3. From then on, every change is a new revision applied with `upgrade`.

`alembic stamp <rev>` writes the `alembic_version` row to mark a revision as applied without executing its body — the bridge from an unmanaged `create_all`'d DB to a managed history.

## Output

Wired Alembic configuration (`alembic.ini` + an `env.py` whose `target_metadata = Base.metadata`, DB URL sourced from the environment, `render_as_batch=True`, and a `naming_convention`) plus reviewed, reversible revision files under `versions/` — written in batch style so one history applies on SQLite, PostgreSQL, and MySQL. The artifact is consumed by the next layer: a deploy step that runs `alembic upgrade head`, or a higher-level pattern (e.g. `sql-job-queue`) that builds on the now-migrated schema.

## Related

- `sqlalchemy` — the data layer this sits on top of: the `DeclarativeBase`/`Mapped` models, `Engine`/URL, sessions, and the cross-dialect ORM gotchas. This skill assumes its `Base.metadata` exists and only wires Alembic to it; `sqlalchemy` uses `create_all()` for dev/test bootstrap and defers the managed-change decision here.
- `sql-job-queue` — job-store/scheduler patterns (ready-set query, atomic lease, fair-share) built on a migrated schema.

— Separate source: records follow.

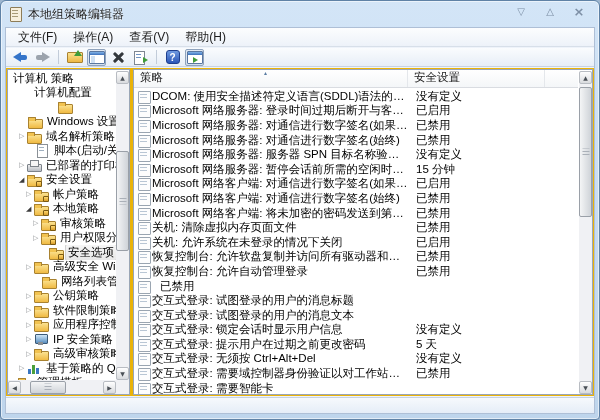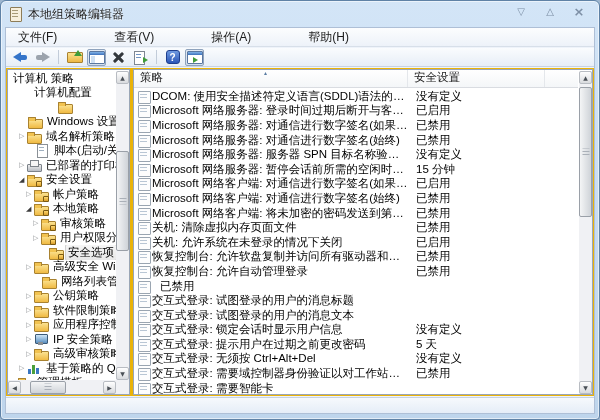--- a/index.html
+++ b/index.html
@@ -21,7 +21,7 @@
   
   .client{position:absolute;top:26px;left:4px;right:4px;bottom:5px;background:#eef3fa;border:1px solid #aebfd6;}
   .menubar{position:absolute;top:0;left:0;right:0;height:19px;background:linear-gradient(#fcfdfe,#edf2f9);
-     border-bottom:1px solid #d7dfe9;display:flex;align-items:center;padding-left:4px;gap:41px;}
+     border-bottom:1px solid #d7dfe9;display:flex;align-items:center;padding-left:4px;}
   .menu-item{font-size:12px;color:#1c1c1c;padding:1px 8px;}
   .toolbar{position:absolute;top:20px;left:0;right:0;height:19px;background:linear-gradient(#fafcfe,#e7eef7);
      border-bottom:1px solid #c7d3e2;display:flex;align-items:center;padding-left:5px;gap:3px;}

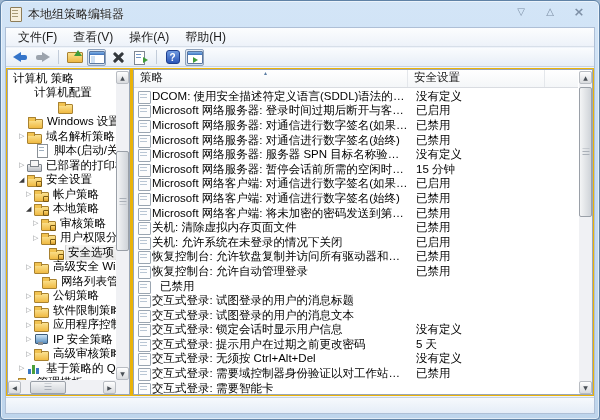--- a/index.html
+++ b/index.html
@@ -123,8 +123,8 @@
   <div class="client">
     <div class="menubar">
         <span class="menu-item">文件(F)</span>
+        <span class="menu-item">操作(A)</span>
         <span class="menu-item">查看(V)</span>
-        <span class="menu-item">操作(A)</span>
         <span class="menu-item">帮助(H)</span>
       </div>
     <div class="toolbar">

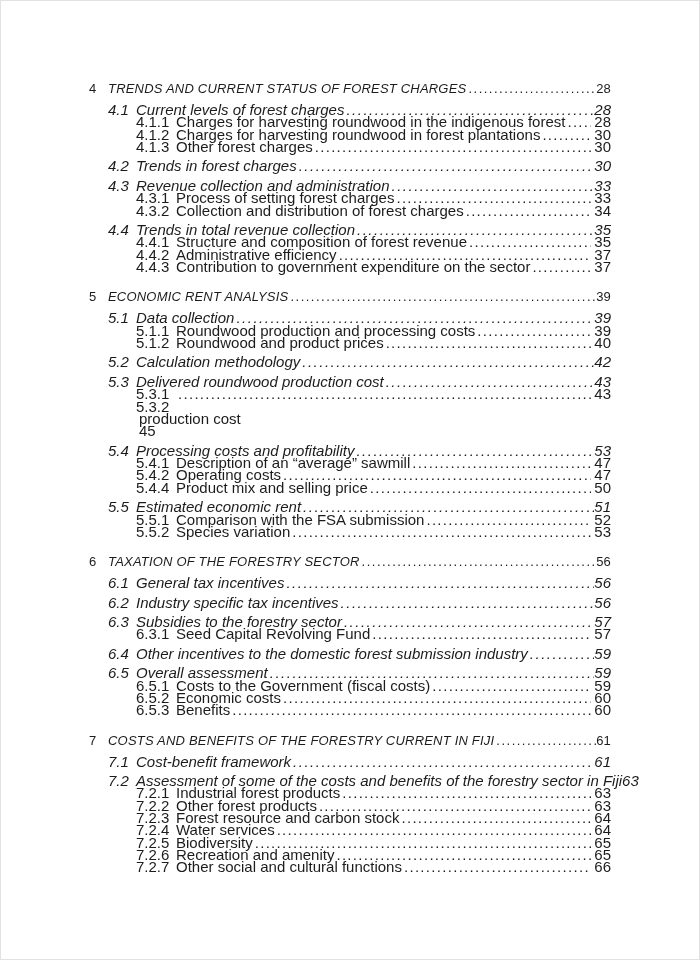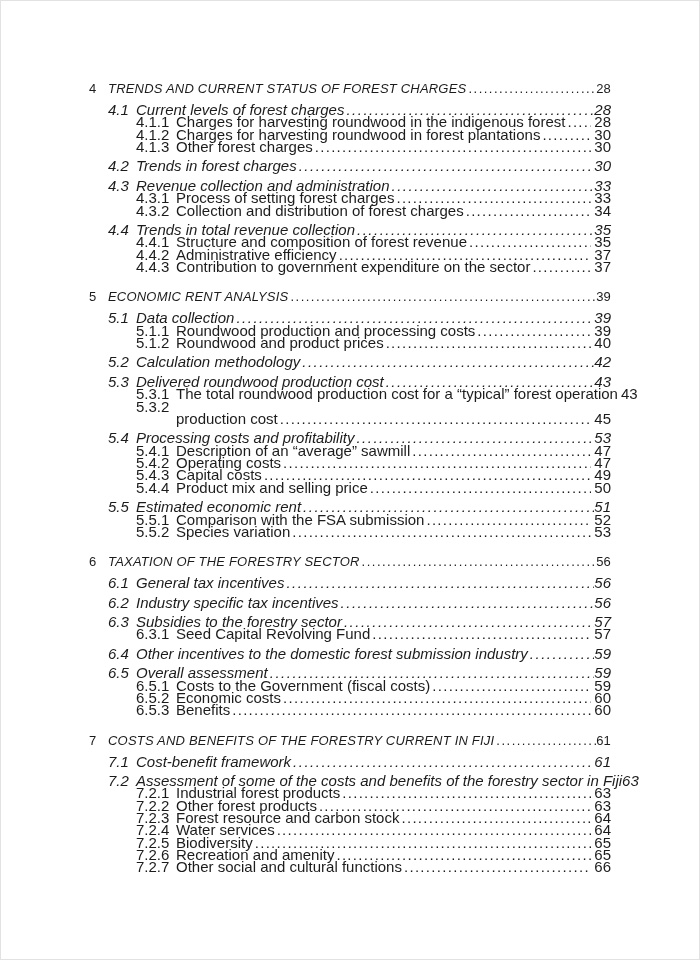--- a/index.html
+++ b/index.html
@@ -164,7 +164,6 @@
   </div>
       <div class="toc-row l3">
     <span class="num">5.3.1</span>
-    <span class="title">The total roundwood production cost for a “typical” forest operation</span>
     <span class="dots"></span>
     <span class="pg">43</span>
   </div>

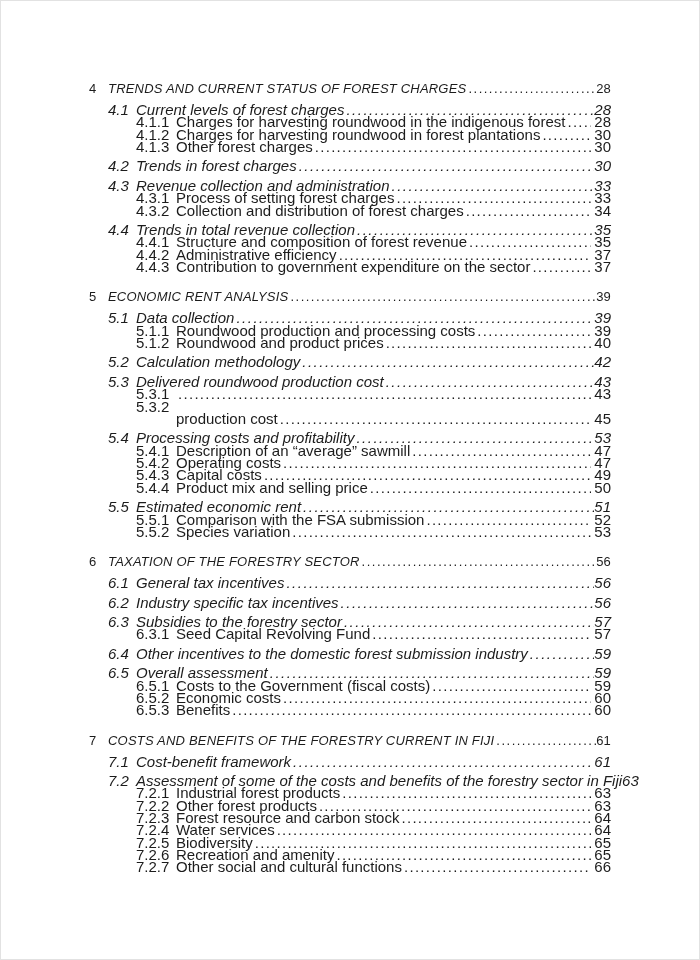--- a/index.html
+++ b/index.html
@@ -41,7 +41,7 @@
   .l3 .pg { margin-left: 3px; }
 
   
-  .cont { margin-top: 0 !important; }
+  .cont { margin-top: 0 !important; flex-direction: column; }
 </style>
 </head>
 <body>

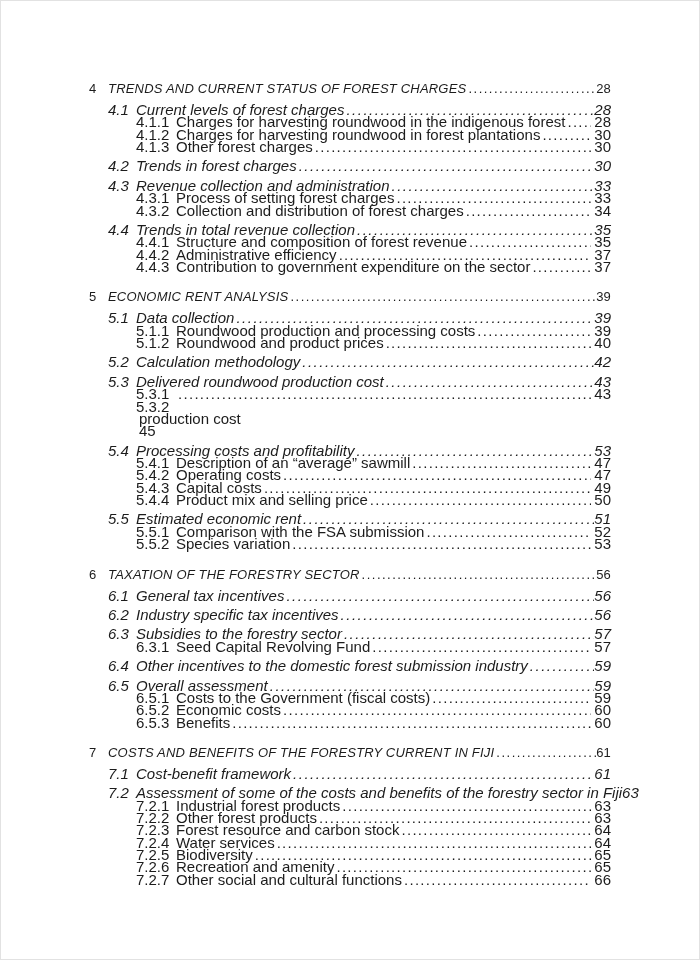--- a/index.html
+++ b/index.html
@@ -196,12 +196,6 @@
     <span class="pg">47</span>
   </div>
       <div class="toc-row l3">
-    <span class="num">5.4.3</span>
-    <span class="title">Capital costs</span>
-    <span class="dots"></span>
-    <span class="pg">49</span>
-  </div>
-      <div class="toc-row l3">
     <span class="num">5.4.4</span>
     <span class="title">Product mix and selling price</span>
     <span class="dots"></span>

This skill produces the schema history; it does not teach the queue.
- `pydantic-v2` — app-boundary validation (not DB schema or migrations).

## Progressive disclosure

- `references/alembic-extras.md` — fuller worked migrations: a safe rename (preserving data), a data migration via `op.bulk_insert` / `op.execute`, `batch_alter_table(..., copy_from=..., recreate=...)` for when reflection isn't enough, offline `--sql` mode, and `include_object`/`include_name` to scope autogenerate. **Load when** the in-body snippet isn't enough for a specific migration shape.
- `references/sources.md` — research provenance for this skill. **Load when** verifying a claim's origin or during a fresh review.

## Body budget

- `description` ≤ 1,024 chars.
- Body ≤ ~500 lines / 5,000 tokens.
- Per reference file: warn >10k tokens, error >25k. Total references: warn >25k tokens, error >50k.